In Columbus would be dinner at Huck’s Place (crawfish enchiladas), but while I waited for it to open, I relaxed on the front porch of Tennessee Williams’ home. You may not recognize the name, but I’ll bet “Streetcar Named Desire” rings a bell . . . (get it?) Yeah well… ok.
When the temps are in the upper 90’s F, it doesn’t take long to heat up while riding a rolling internal cumbustion engine between two wheels. In Eutaw, Alabama, I stopped to cool off at a local Piggly Wiggly grocery store, and as I was wandering through the aisles just to soak up some cool air, the manager spotted a stranger and invited me to stand in his refrigerator. He gave me a free bottle of water as well.

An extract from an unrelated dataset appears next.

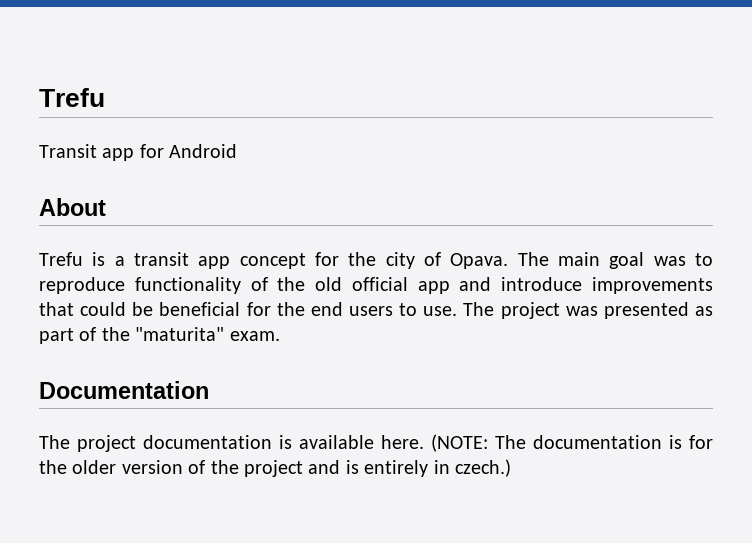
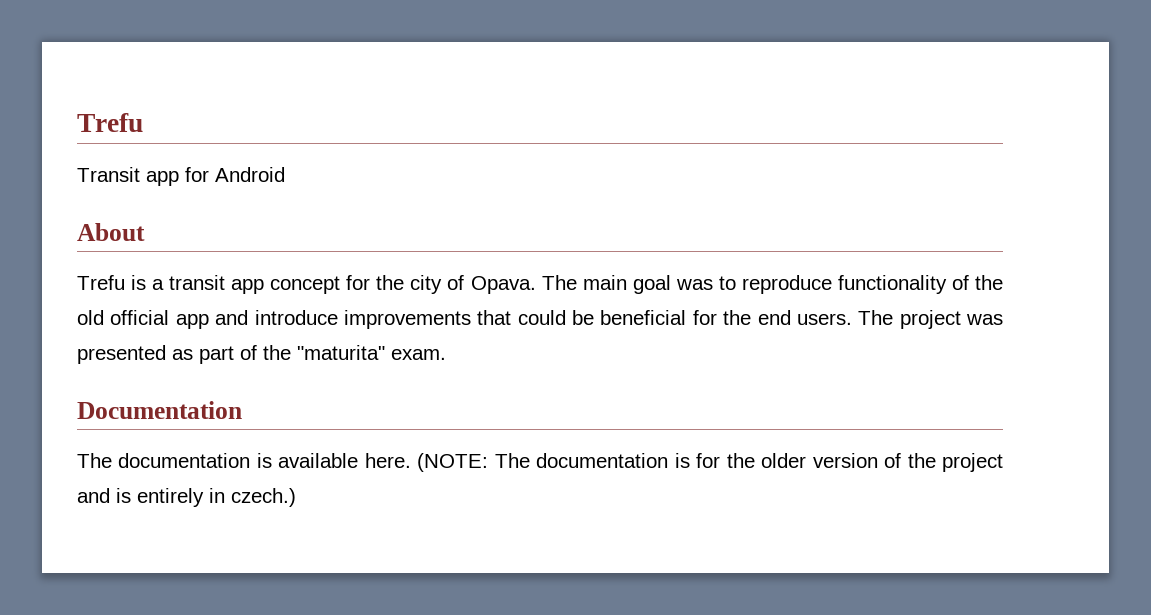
[349,303,458,316] users to use. -> [796,313,852,325] users.
[77,435,136,452] project -> (112, 460) none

I was on the final leg of the day’s ride to Selma, Alabama now, and the sun was no longer beating down from high overhead as it was earlier. Nevertheless, I have learned the value of back roads over primary roads, and I choose the former over the latter when time allows. One point is that back roads have fewer, if any big trucks that buffet your bike and head with whirling drafts of wind. Another is that back roads have twists and turns where most major thoroughfares have straightened them out. Another is that trees are closer, thereby providing more shade. In short, I would prefer a “County Road x” over an “Interstate x” almost anytime.
Right at nightfall, we arrived at Selma, Alabama and checked in to a hotel and slept soundly after a full day’s ride.